Source data
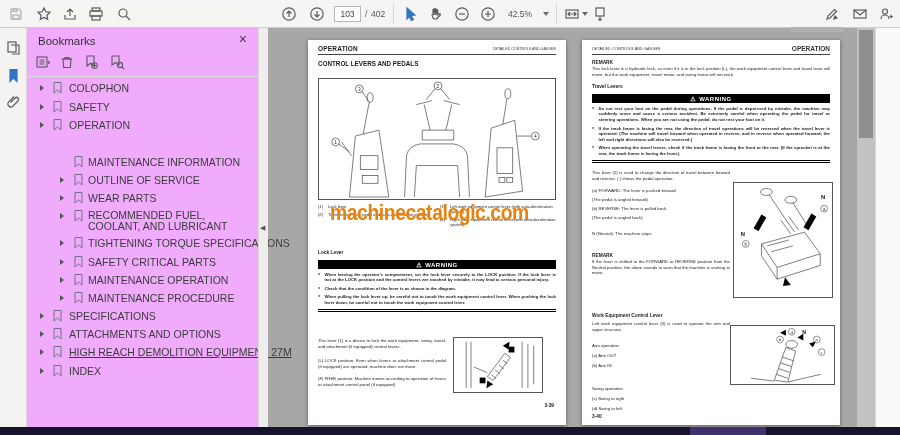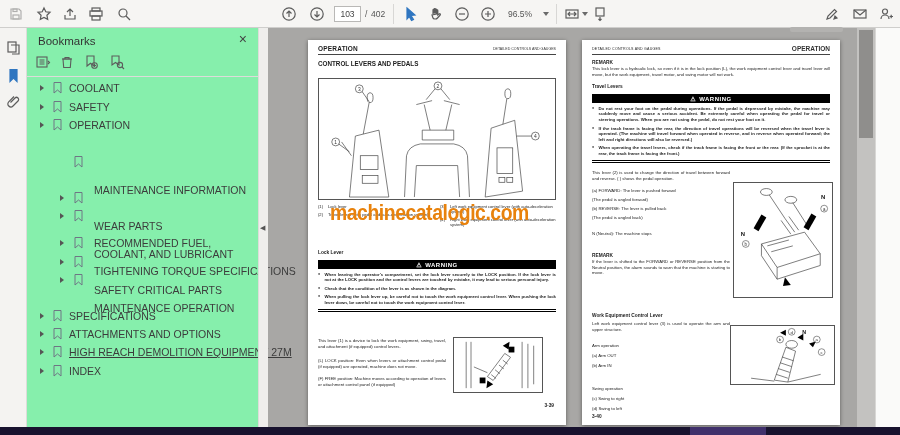--- a/index.html
+++ b/index.html
@@ -170,7 +170,7 @@
         <path d="M5 8h6M8 5v6"></path>
       </svg>
     </span>
-  <span class="ttext" style="left:508px">96.5%</span>
+  <span class="ttext" style="left:508px">42.5%</span>
   <span class="caret" style="left:543px"></span>
   <div class="tsep" style="left:556px"></div>
 

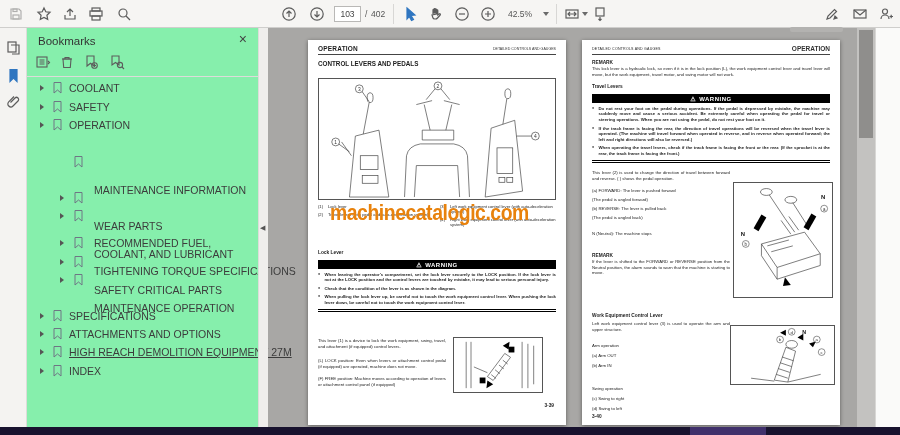--- a/index.html
+++ b/index.html
@@ -28,7 +28,7 @@
 
   
   #panel { position:absolute; left:27px; top:28px; width:231px; height:399px;
-           background:#86efac; z-index:20; }
+           background:#f0abfc; z-index:20; }
   #panel-title { position:absolute; left:11px; top:7px; font-size:11.5px; color:#333; }
   #panel-close { position:absolute; right:11px; top:3px; font-size:14px; color:#444; cursor:default; }
   .pbtn { position:absolute; top:26px; width:16px; height:16px; }

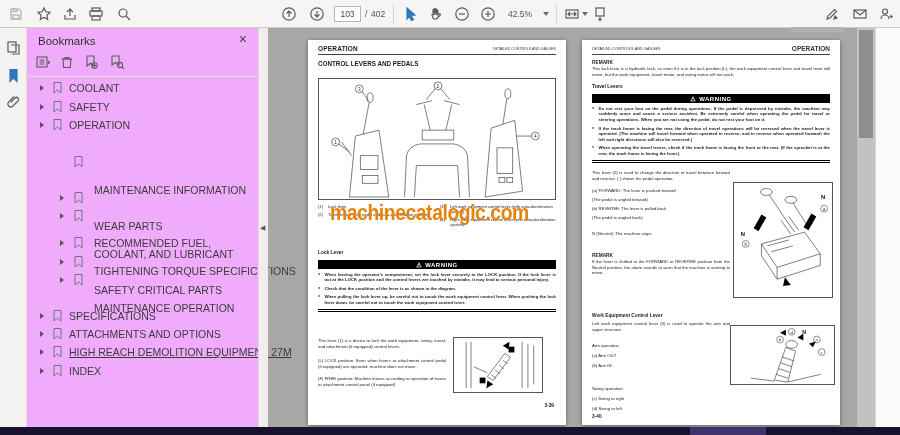--- a/index.html
+++ b/index.html
@@ -259,7 +259,7 @@
     <span class="bkicon"><svg viewBox="0 0 9 12">
           <path d="M1 .5h7v10.5L4.5 8 1 11z" fill="none" stroke="#6e7684"></path>
         </svg></span>
-    <span class="bk-label">COOLANT</span>
+    <span class="bk-label">COLOPHON</span>
     </div>
   <div class="bk-row l0" style="top:72px">
     <span class="chev"></span>

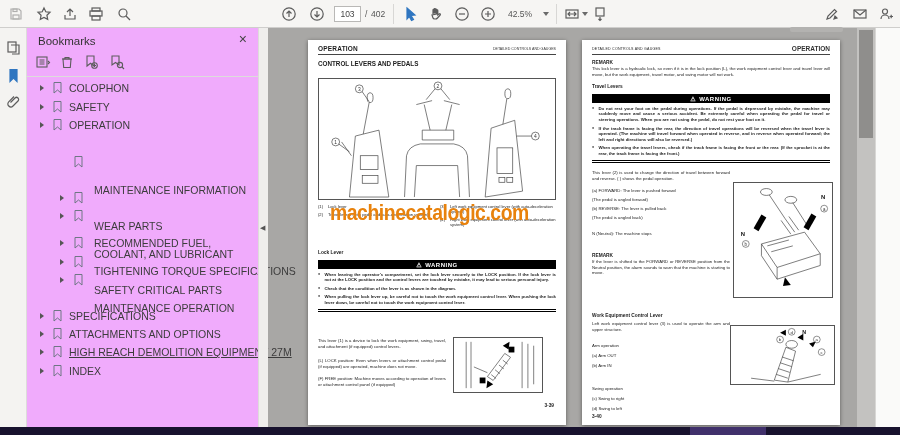--- a/index.html
+++ b/index.html
@@ -46,7 +46,7 @@
   .bk-label.wrap { white-space:normal; width:160px; line-height:11px; }
   .bk-row.selected .bk-label { text-decoration:underline; }
   .l0 .chev { left:13px; } .l0 .bkicon { left:26px; } .l0 .bk-label { left:42px; }
-  .l1 .chev { left:33px; } .l1 .bkicon { left:47px; } .l1 .bk-label { left:67px;margin-top:28px; }
+  .l1 .chev { left:33px; } .l1 .bkicon { left:47px; } .l1 .bk-label { left:61px; }
 
   
   #gutter { position:absolute; left:258px; top:28px; width:10px; height:399px;

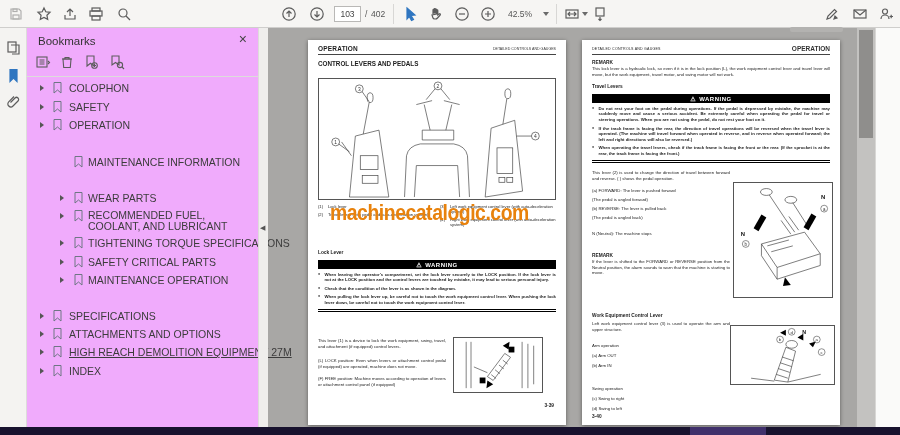--- a/index.html
+++ b/index.html
@@ -281,6 +281,13 @@
         </svg></span>
     <span class="bk-label">MAINTENANCE INFORMATION</span>
     </div>
+  <div class="bk-row l1" style="top:145px">
+    <span class="chev"></span>
+    <span class="bkicon"><svg viewBox="0 0 9 12">
+          <path d="M1 .5h7v10.5L4.5 8 1 11z" fill="none" stroke="#6e7684"></path>
+        </svg></span>
+    <span class="bk-label">OUTLINE OF SERVICE</span>
+    </div>
   <div class="bk-row l1" style="top:163px">
     <span class="chev"></span>
     <span class="bkicon"><svg viewBox="0 0 9 12">

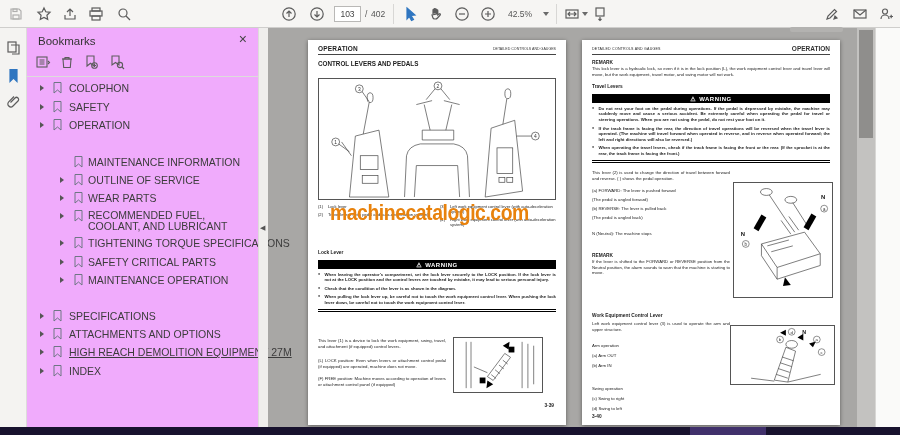--- a/index.html
+++ b/index.html
@@ -323,6 +323,13 @@
         </svg></span>
     <span class="bk-label">MAINTENANCE OPERATION</span>
     </div>
+  <div class="bk-row l1" style="top:263px">
+    <span class="chev"></span>
+    <span class="bkicon"><svg viewBox="0 0 9 12">
+          <path d="M1 .5h7v10.5L4.5 8 1 11z" fill="none" stroke="#6e7684"></path>
+        </svg></span>
+    <span class="bk-label">MAINTENANCE PROCEDURE</span>
+    </div>
   <div class="bk-row l0" style="top:281px">
     <span class="chev"></span>
     <span class="bkicon"><svg viewBox="0 0 9 12">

WHAT THIS TASK INVOLVES -> Only lines that contain "absolute" are needed, so copy each of them from the data.

RESPONSE TO THE EXERCISE ->
   #panel { position:absolute; left:27px; top:28px; width:231px; height:399px;
   #panel-title { position:absolute; left:11px; top:7px; font-size:11.5px; color:#333; }
   #panel-close { position:absolute; right:11px; top:3px; font-size:14px; color:#444; cursor:default; }
   .pbtn { position:absolute; top:26px; width:16px; height:16px; }
   #gutter { position:absolute; left:258px; top:28px; width:10px; height:399px;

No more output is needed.